The “culture wars” on the Iberian Peninsula
Across the Pyrenees, the top-down process of secularization began in Portugal. In 1910, with the toppling of the monarchy by an armed coup d’état, the reins of power fell into the hands of anti-Catholic republican politicians, who wasted no time in launching their own version of the culture wars. Its main architect and realizer was Alfonso Costa, who made no bones about his admiration for the French prime minister Émile Combes (hence his nickname “the little Combes”). Like the French statesman he was also a Freemason.

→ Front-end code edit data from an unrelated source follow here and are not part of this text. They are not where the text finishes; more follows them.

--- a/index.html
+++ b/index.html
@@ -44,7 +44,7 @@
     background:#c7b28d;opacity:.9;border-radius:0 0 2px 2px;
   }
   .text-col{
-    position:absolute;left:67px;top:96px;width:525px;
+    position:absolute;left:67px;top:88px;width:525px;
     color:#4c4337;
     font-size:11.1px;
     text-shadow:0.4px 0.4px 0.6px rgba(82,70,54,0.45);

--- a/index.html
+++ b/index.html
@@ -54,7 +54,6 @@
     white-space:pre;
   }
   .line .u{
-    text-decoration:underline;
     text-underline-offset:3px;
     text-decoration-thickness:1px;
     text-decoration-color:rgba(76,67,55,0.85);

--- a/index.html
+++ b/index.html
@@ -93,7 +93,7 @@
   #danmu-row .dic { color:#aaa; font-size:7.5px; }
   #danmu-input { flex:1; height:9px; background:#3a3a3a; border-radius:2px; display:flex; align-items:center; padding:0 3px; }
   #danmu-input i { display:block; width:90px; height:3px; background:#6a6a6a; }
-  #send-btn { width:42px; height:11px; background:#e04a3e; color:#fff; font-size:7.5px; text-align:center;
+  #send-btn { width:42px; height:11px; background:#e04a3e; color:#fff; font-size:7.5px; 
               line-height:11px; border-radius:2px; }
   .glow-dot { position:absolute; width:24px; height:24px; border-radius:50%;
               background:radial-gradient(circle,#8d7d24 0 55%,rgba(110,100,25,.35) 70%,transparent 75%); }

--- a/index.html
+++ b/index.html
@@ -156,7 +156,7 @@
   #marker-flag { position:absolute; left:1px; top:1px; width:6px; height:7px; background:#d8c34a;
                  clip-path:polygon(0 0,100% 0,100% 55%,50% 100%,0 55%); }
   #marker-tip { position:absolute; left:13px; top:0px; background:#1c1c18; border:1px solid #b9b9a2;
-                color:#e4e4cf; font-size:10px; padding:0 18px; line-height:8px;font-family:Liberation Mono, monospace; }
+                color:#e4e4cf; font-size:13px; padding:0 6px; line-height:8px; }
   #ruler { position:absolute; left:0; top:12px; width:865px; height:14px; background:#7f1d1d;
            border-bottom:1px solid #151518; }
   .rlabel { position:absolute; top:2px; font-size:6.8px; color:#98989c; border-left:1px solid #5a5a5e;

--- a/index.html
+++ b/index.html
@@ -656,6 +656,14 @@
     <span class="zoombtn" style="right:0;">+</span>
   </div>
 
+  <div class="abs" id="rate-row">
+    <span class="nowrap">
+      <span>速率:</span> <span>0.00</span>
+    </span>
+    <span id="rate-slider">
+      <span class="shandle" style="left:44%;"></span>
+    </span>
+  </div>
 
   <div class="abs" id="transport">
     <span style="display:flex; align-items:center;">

That same year (1910) Portugal saw the eviction of most of her religious orders (first to go were the Jesuits, the bête noire of all secularizers), the confiscation of church property, the removal of chaplains from the army and hospitals as well as crucifixes from all public buildings. Even “ostentatious devotional displays” were punishable by imprisonment. Under this paragraph fell all religious processions (e.g. on the Feast of Corpus Christi) as well as public recitations of the rosary. The year 1911 saw the passing of a formal decree, after the French example, providing for the separation of Church and State. Protests mounted by the Church were brutally suppressed. By late 1911 Portugal had not a single bishop. The Republican authorities had exiled them all—the Patriarch of Lisbon being the first to go. We can say, then, that Our Lady’s apparitions at Fatima in 1917 represented a double miracle; for, by urging the faithful to pray the rosary, Our Lady was summoning the people to an action that had been banned by the authorities of the secular state. This also explains the efforts exerted by the state authorities to belittle, deride, and falsify the events that occurred at Fatima.
In Spain the radical anti-Catholic campaign began with the declaration of the republic in 1931. The model differed little from the above-mentioned examples (dissolution of religious orders, confiscation of church property, secularization of schools, etc.) But in 1936 the “policy of separation” entered a new phase— the physical extermination of believers (starting with the bishops and priests; in all, during the years 1936-1939, there perished about seven thousand members of the religious). But the persecution of the Spanish Church in the years 1936-1939 belongs to another chapter: namely, the communist version of secularization. The recent policies of José Luis Rodríguez Zapatero (known as zapaterismo) are the direct offshoot of the republican “culture wars” waged prior to the outbreak of the Spanish civil war.